▶ Exercise goal:
Would you return exactly the lines below from the line with "Russian Federation: The" through the line with "- Line 6: Inspection", both included, and nothing else, leaving out the pictures?

▶ Records supplied:
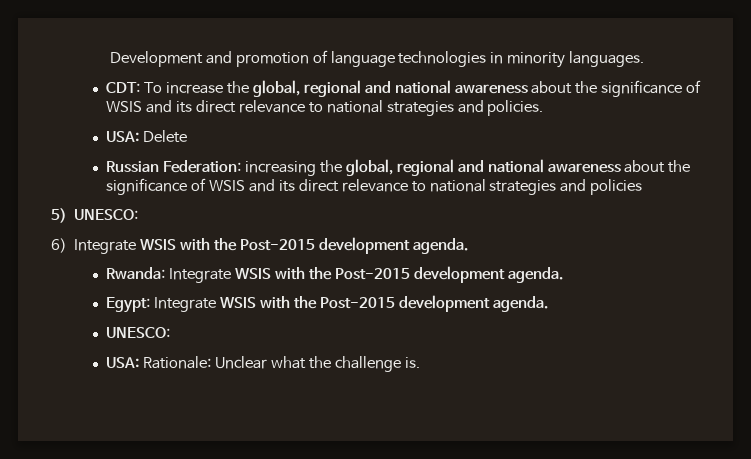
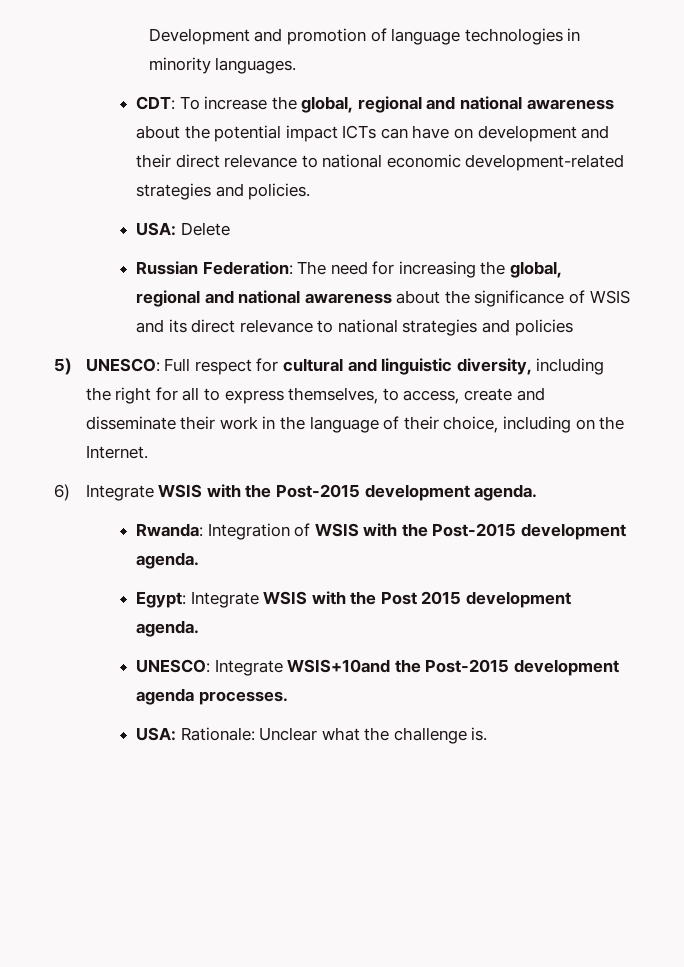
- CDT: To increase the global, regional and national awareness about the significance of WSIS and its direct relevance to national strategies and policies.
+ CDT: To increase the global, regional and national awareness about the potential impact ICTs can have on development and their direct relevance to national economic development-related strategies and policies.
- Russian Federation: increasing the global, regional and national awareness about the significance of WSIS and its direct relevance to national strategies and policies
+ Russian Federation: The need for increasing the global, regional and national awareness about the significance of WSIS and its direct relevance to national strategies and policies
- 5) UNESCO:
+ 5) UNESCO: Full respect for cultural and linguistic diversity, including the right for all to express themselves, to access, create and disseminate their work in the language of their choice, including on the Internet.
- Rwanda: Integrate WSIS with the Post-2015 development agenda.
+ Rwanda: Integration of WSIS with the Post-2015 development agenda.
- Egypt: Integrate WSIS with the Post-2015 development agenda.
- UNESCO:
+ Egypt: Integrate WSIS with the Post 2015 development agenda.
+ UNESCO: Integrate WSIS+10and the Post-2015 development agenda processes.

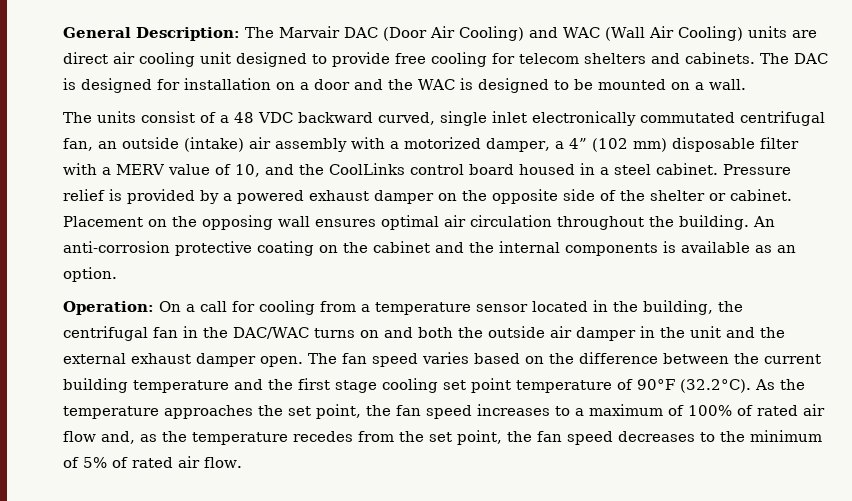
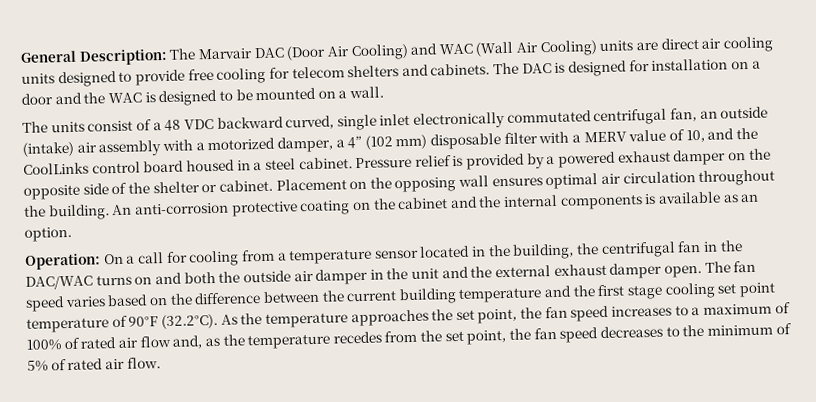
- General Description: The Marvair DAC (Door Air Cooling) and WAC (Wall Air Cooling) units are direct air cooling unit designed to provide free cooling for telecom shelters and cabinets.
+ General Description: The Marvair DAC (Door Air Cooling) and WAC (Wall Air Cooling) units are direct air cooling units designed to provide free cooling for telecom shelters and cabinets.

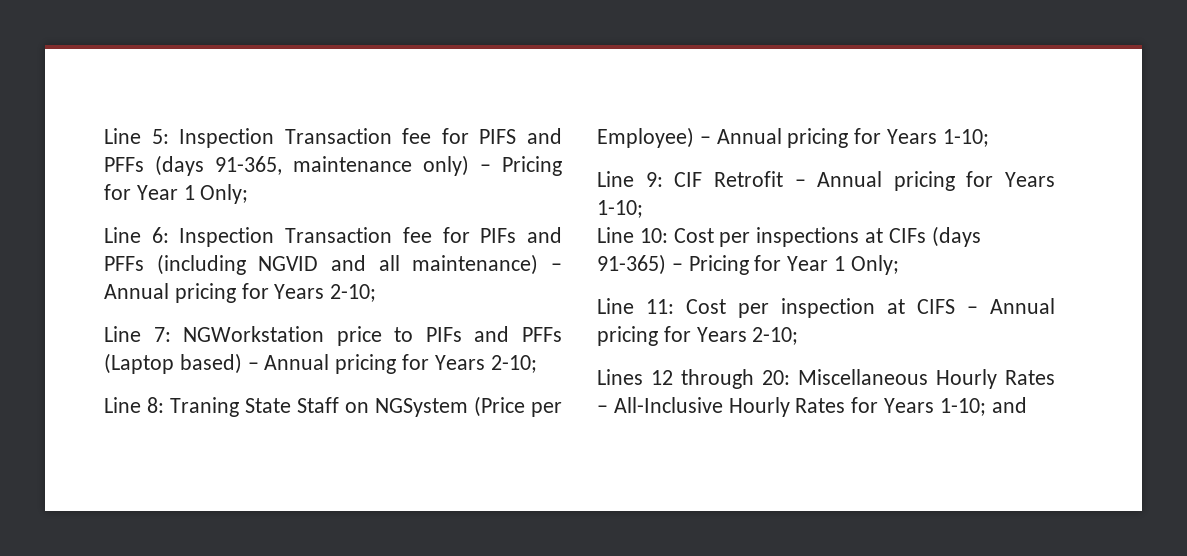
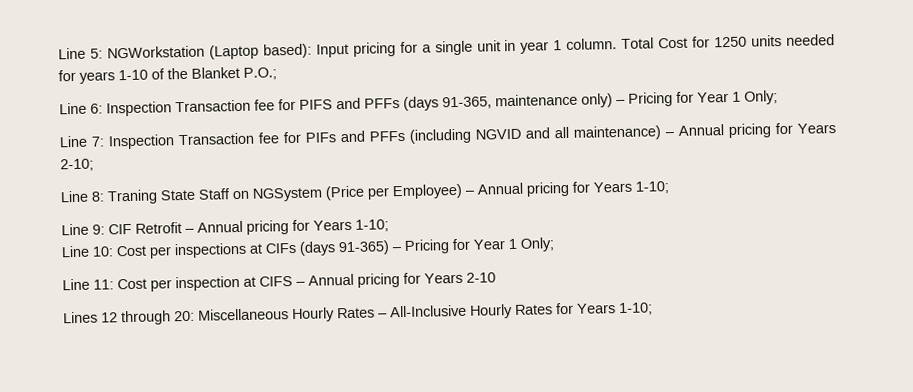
- Line 5: Inspection Transaction fee for PIFS and PFFs (days 91-365, maintenance only) – Pricing for Year 1 Only;
+ Line 5: NGWorkstation (Laptop based): Input pricing for a single unit in year 1 column. Total Cost for 1250 units needed for years 1-10 of the Blanket P.O.;
+ Line 6: Inspection Transaction fee for PIFS and PFFs (days 91-365, maintenance only) – Pricing for Year 1 Only;
- Line 6: Inspection Transaction fee for PIFs and PFFs (including NGVID and all maintenance) – Annual pricing for Years 2-10;
+ Line 7: Inspection Transaction fee for PIFs and PFFs (including NGVID and all maintenance) – Annual pricing for Years 2-10;
- Line 7: NGWorkstation price to PIFs and PFFs (Laptop based) – Annual pricing for Years 2-10;
- Line 11: Cost per inspection at CIFS – Annual pricing for Years 2-10;
+ Line 11: Cost per inspection at CIFS – Annual pricing for Years 2-10
- Lines 12 through 20: Miscellaneous Hourly Rates – All-Inclusive Hourly Rates for Years 1-10; and
+ Lines 12 through 20: Miscellaneous Hourly Rates – All-Inclusive Hourly Rates for Years 1-10;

▶ Answer section:
+ Russian Federation: The need for increasing the global, regional and national awareness about the significance of WSIS and its direct relevance to national strategies and policies
- 5) UNESCO:
+ 5) UNESCO: Full respect for cultural and linguistic diversity, including the right for all to express themselves, to access, create and disseminate their work in the language of their choice, including on the Internet.
- Rwanda: Integrate WSIS with the Post-2015 development agenda.
+ Rwanda: Integration of WSIS with the Post-2015 development agenda.
- Egypt: Integrate WSIS with the Post-2015 development agenda.
- UNESCO:
+ Egypt: Integrate WSIS with the Post 2015 development agenda.
+ UNESCO: Integrate WSIS+10and the Post-2015 development agenda processes.

- General Description: The Marvair DAC (Door Air Cooling) and WAC (Wall Air Cooling) units are direct air cooling unit designed to provide free cooling for telecom shelters and cabinets.
+ General Description: The Marvair DAC (Door Air Cooling) and WAC (Wall Air Cooling) units are direct air cooling units designed to provide free cooling for telecom shelters and cabinets.

- Line 5: Inspection Transaction fee for PIFS and PFFs (days 91-365, maintenance only) – Pricing for Year 1 Only;
+ Line 5: NGWorkstation (Laptop based): Input pricing for a single unit in year 1 column. Total Cost for 1250 units needed for years 1-10 of the Blanket P.O.;
+ Line 6: Inspection Transaction fee for PIFS and PFFs (days 91-365, maintenance only) – Pricing for Year 1 Only;
- Line 6: Inspection Transaction fee for PIFs and PFFs (including NGVID and all maintenance) – Annual pricing for Years 2-10;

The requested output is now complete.